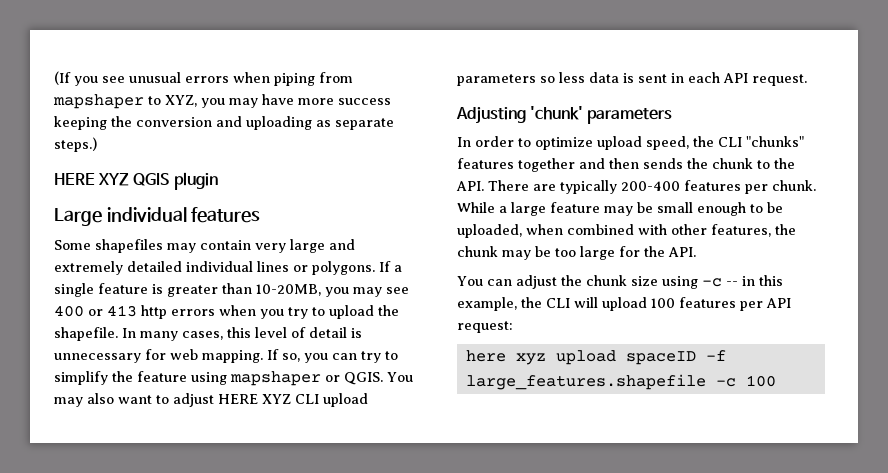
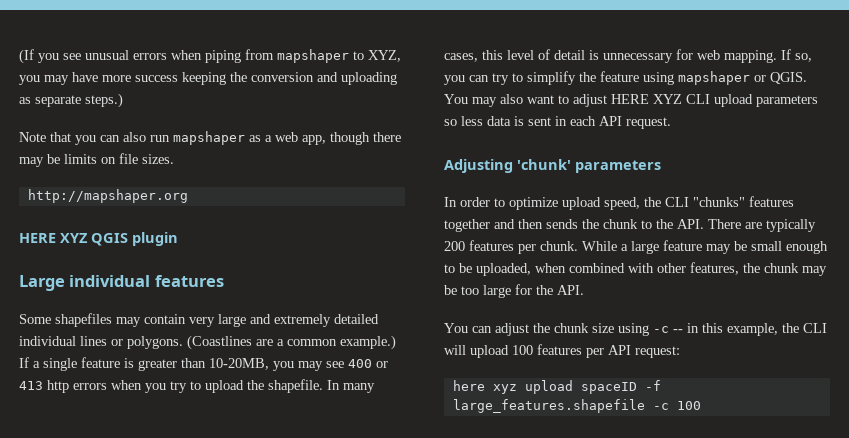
(97, 144) none -> [19,131,401,145] [19,153,174,167] [27,189,188,203] // Note that you can also run mapshaper as a web app, though there may be limits on file sizes. // http://mapshaper.org
(375, 268) none -> [187,335,396,350] (Coastlines are a common example.)
[621,181,680,191] 200-400 -> [444,241,465,251] 200

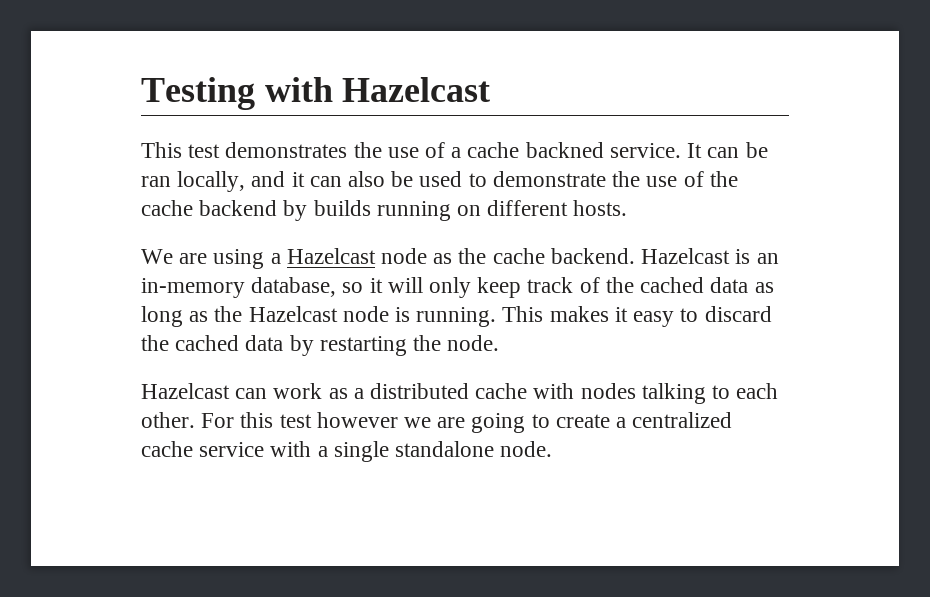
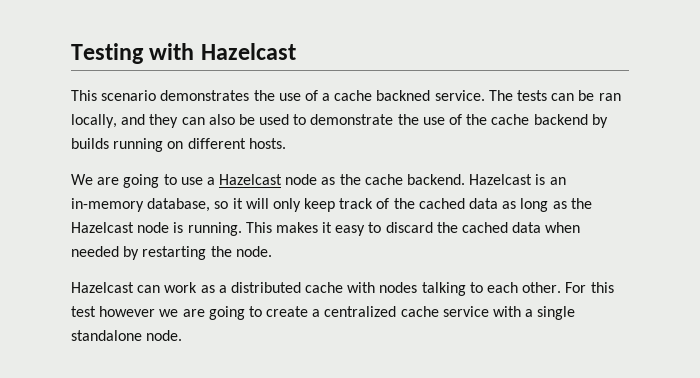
[188,144,221,158] test -> [101,90,157,101] scenario
[687,143,703,158] It -> [488,90,548,101] The tests
[291,172,305,187] it -> [149,114,179,128] they
[213,249,265,269] using -> [123,174,203,188] going to use
(284, 343) none -> [545,222,581,233] [71,246,119,257] when needed

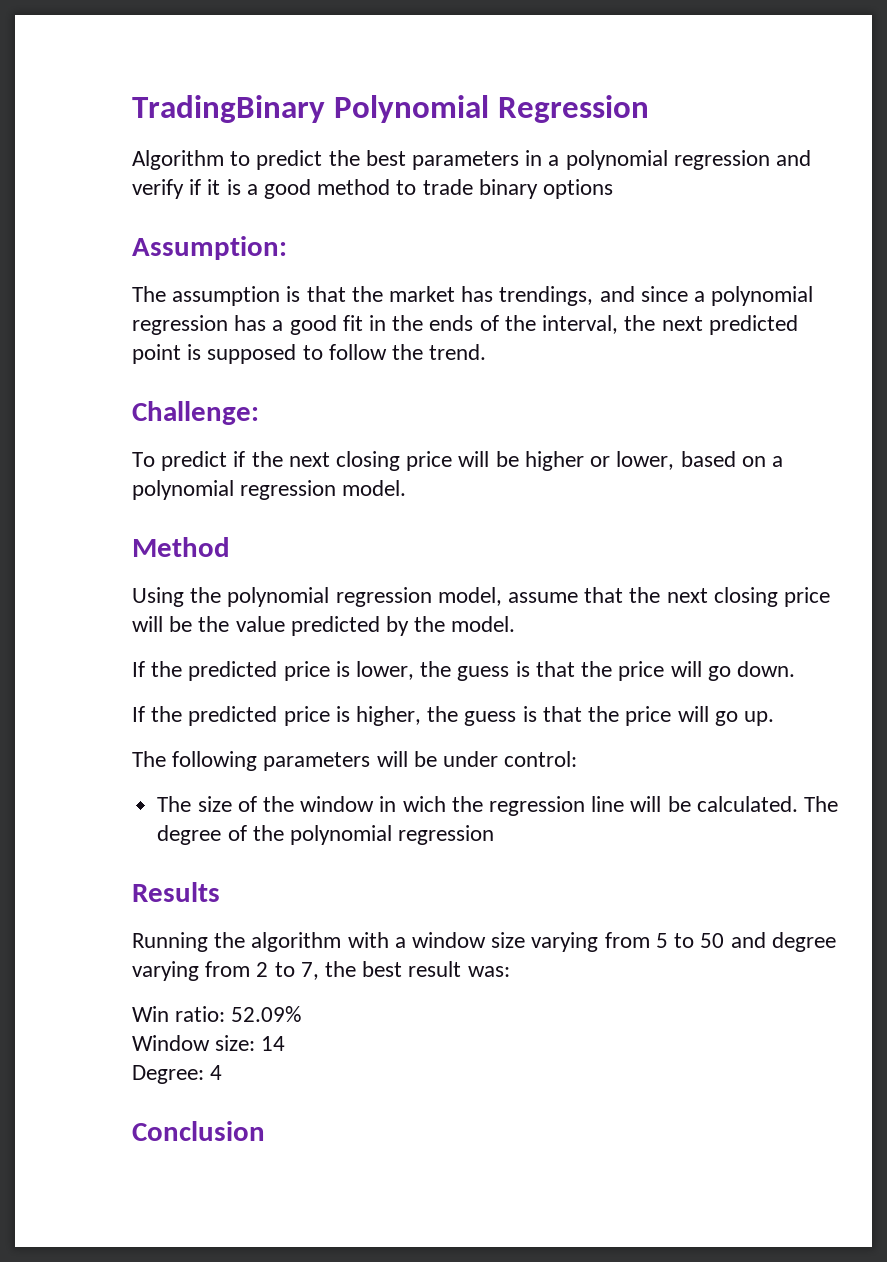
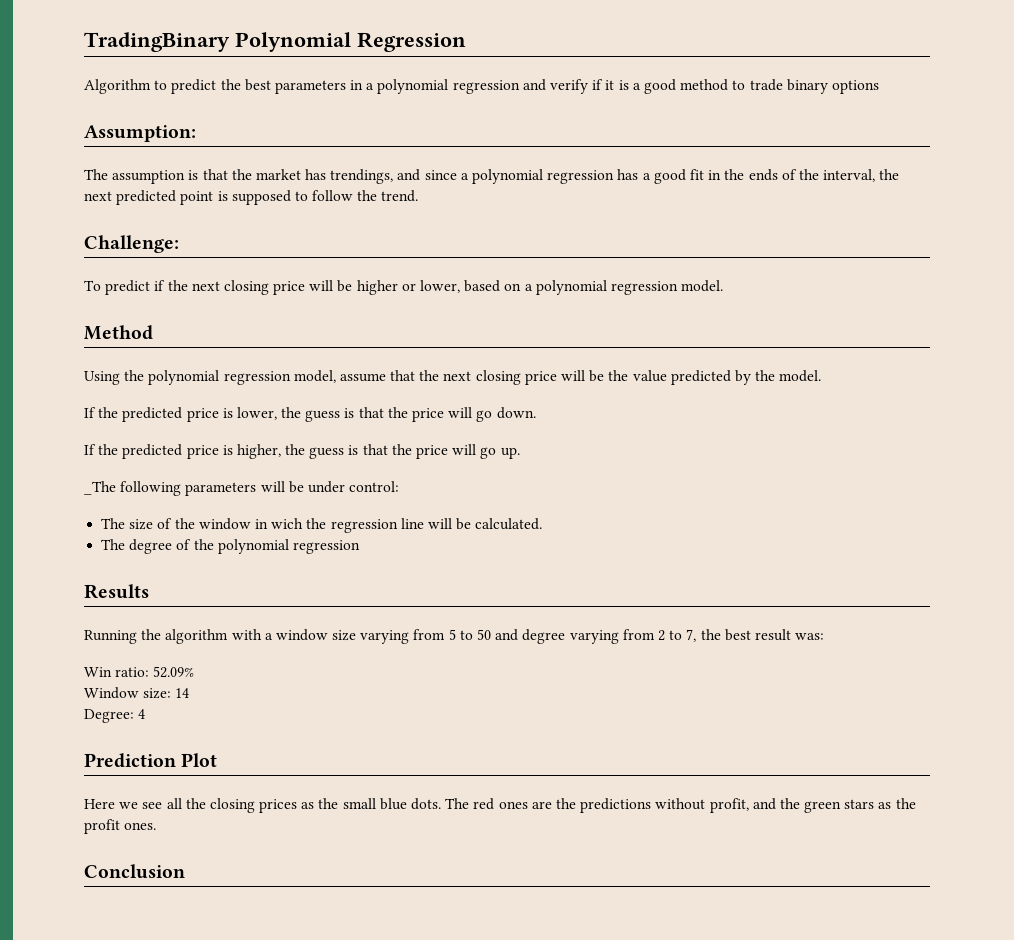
[132,751,166,767] The -> [84,481,116,495] _The
(798, 804) none -> (543, 524) //
(223, 1072) none -> [84,753,218,768] [84,798,916,813] [84,819,157,834] // Prediction Plot // Here we see all the closing prices as the small blue dots. The red ones are the predictions without profit, and the green stars as the profit ones.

**Required action:** Please copy out the material above exactly, with the images removed.

**Task solution:**
(97, 144) none -> [19,131,401,145] [19,153,174,167] [27,189,188,203] // Note that you can also run mapshaper as a web app, though there may be limits on file sizes. // http://mapshaper.org
(375, 268) none -> [187,335,396,350] (Coastlines are a common example.)
[621,181,680,191] 200-400 -> [444,241,465,251] 200

[188,144,221,158] test -> [101,90,157,101] scenario
[687,143,703,158] It -> [488,90,548,101] The tests
[291,172,305,187] it -> [149,114,179,128] they
[213,249,265,269] using -> [123,174,203,188] going to use
(284, 343) none -> [545,222,581,233] [71,246,119,257] when needed

[132,751,166,767] The -> [84,481,116,495] _The
(798, 804) none -> (543, 524) //
(223, 1072) none -> [84,753,218,768] [84,798,916,813] [84,819,157,834] // Prediction Plot // Here we see all the closing prices as the small blue dots. The red ones are the predictions without profit, and the green stars as the profit ones.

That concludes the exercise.